--- Records supplied ---
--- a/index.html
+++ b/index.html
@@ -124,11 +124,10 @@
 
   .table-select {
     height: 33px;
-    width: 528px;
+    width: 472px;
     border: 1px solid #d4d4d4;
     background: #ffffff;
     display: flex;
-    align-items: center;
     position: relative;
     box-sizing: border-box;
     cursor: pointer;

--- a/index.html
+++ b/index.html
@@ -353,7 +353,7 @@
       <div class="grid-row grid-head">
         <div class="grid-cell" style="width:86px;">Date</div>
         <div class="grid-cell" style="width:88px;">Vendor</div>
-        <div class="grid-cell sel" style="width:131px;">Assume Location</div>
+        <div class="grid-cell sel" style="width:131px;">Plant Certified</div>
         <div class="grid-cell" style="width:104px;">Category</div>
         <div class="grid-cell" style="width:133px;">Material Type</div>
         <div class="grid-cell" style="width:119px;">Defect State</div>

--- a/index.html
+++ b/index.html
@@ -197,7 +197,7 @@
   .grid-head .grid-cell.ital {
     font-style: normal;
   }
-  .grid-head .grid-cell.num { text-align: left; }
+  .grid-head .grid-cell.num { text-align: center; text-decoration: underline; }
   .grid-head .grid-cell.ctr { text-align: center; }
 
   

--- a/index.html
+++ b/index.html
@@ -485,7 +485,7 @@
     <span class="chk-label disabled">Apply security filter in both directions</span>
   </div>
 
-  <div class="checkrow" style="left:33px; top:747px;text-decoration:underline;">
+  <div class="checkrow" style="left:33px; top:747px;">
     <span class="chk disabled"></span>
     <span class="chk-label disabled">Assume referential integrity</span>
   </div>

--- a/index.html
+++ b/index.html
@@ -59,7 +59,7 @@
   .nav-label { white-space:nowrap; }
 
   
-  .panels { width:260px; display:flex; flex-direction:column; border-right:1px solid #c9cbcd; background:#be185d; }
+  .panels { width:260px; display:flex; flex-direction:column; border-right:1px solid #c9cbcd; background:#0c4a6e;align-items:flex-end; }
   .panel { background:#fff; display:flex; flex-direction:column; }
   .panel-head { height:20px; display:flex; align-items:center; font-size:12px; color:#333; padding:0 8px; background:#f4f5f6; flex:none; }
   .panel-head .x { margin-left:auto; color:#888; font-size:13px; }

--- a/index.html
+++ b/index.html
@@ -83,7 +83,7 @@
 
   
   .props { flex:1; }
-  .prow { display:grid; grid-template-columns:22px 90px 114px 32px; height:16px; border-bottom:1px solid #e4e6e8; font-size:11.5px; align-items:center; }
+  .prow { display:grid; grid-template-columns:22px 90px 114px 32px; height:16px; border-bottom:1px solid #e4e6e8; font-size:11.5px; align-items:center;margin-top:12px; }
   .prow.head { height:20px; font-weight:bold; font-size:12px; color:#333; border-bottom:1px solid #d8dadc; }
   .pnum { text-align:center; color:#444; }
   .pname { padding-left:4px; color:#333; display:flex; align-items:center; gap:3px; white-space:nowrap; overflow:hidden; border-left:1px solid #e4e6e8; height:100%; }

--- What you are asked to do ---
I would like the records restated exactly, with every line intact.

--- The completed task ---
--- a/index.html
+++ b/index.html
@@ -124,11 +124,10 @@
 
   .table-select {
     height: 33px;
-    width: 528px;
+    width: 472px;
     border: 1px solid #d4d4d4;
     background: #ffffff;
     display: flex;
-    align-items: center;
     position: relative;
     box-sizing: border-box;
     cursor: pointer;

--- a/index.html
+++ b/index.html
@@ -353,7 +353,7 @@
       <div class="grid-row grid-head">
         <div class="grid-cell" style="width:86px;">Date</div>
         <div class="grid-cell" style="width:88px;">Vendor</div>
-        <div class="grid-cell sel" style="width:131px;">Assume Location</div>
+        <div class="grid-cell sel" style="width:131px;">Plant Certified</div>
         <div class="grid-cell" style="width:104px;">Category</div>
         <div class="grid-cell" style="width:133px;">Material Type</div>
         <div class="grid-cell" style="width:119px;">Defect State</div>

--- a/index.html
+++ b/index.html
@@ -197,7 +197,7 @@
   .grid-head .grid-cell.ital {
     font-style: normal;
   }
-  .grid-head .grid-cell.num { text-align: left; }
+  .grid-head .grid-cell.num { text-align: center; text-decoration: underline; }
   .grid-head .grid-cell.ctr { text-align: center; }
 
   

--- a/index.html
+++ b/index.html
@@ -485,7 +485,7 @@
     <span class="chk-label disabled">Apply security filter in both directions</span>
   </div>
 
-  <div class="checkrow" style="left:33px; top:747px;text-decoration:underline;">
+  <div class="checkrow" style="left:33px; top:747px;">
     <span class="chk disabled"></span>
     <span class="chk-label disabled">Assume referential integrity</span>
   </div>

--- a/index.html
+++ b/index.html
@@ -59,7 +59,7 @@
   .nav-label { white-space:nowrap; }
 
   
-  .panels { width:260px; display:flex; flex-direction:column; border-right:1px solid #c9cbcd; background:#be185d; }
+  .panels { width:260px; display:flex; flex-direction:column; border-right:1px solid #c9cbcd; background:#0c4a6e;align-items:flex-end; }
   .panel { background:#fff; display:flex; flex-direction:column; }
   .panel-head { height:20px; display:flex; align-items:center; font-size:12px; color:#333; padding:0 8px; background:#f4f5f6; flex:none; }
   .panel-head .x { margin-left:auto; color:#888; font-size:13px; }

--- a/index.html
+++ b/index.html
@@ -83,7 +83,7 @@
 
   
   .props { flex:1; }
-  .prow { display:grid; grid-template-columns:22px 90px 114px 32px; height:16px; border-bottom:1px solid #e4e6e8; font-size:11.5px; align-items:center; }
+  .prow { display:grid; grid-template-columns:22px 90px 114px 32px; height:16px; border-bottom:1px solid #e4e6e8; font-size:11.5px; align-items:center;margin-top:12px; }
   .prow.head { height:20px; font-weight:bold; font-size:12px; color:#333; border-bottom:1px solid #d8dadc; }
   .pnum { text-align:center; color:#444; }
   .pname { padding-left:4px; color:#333; display:flex; align-items:center; gap:3px; white-space:nowrap; overflow:hidden; border-left:1px solid #e4e6e8; height:100%; }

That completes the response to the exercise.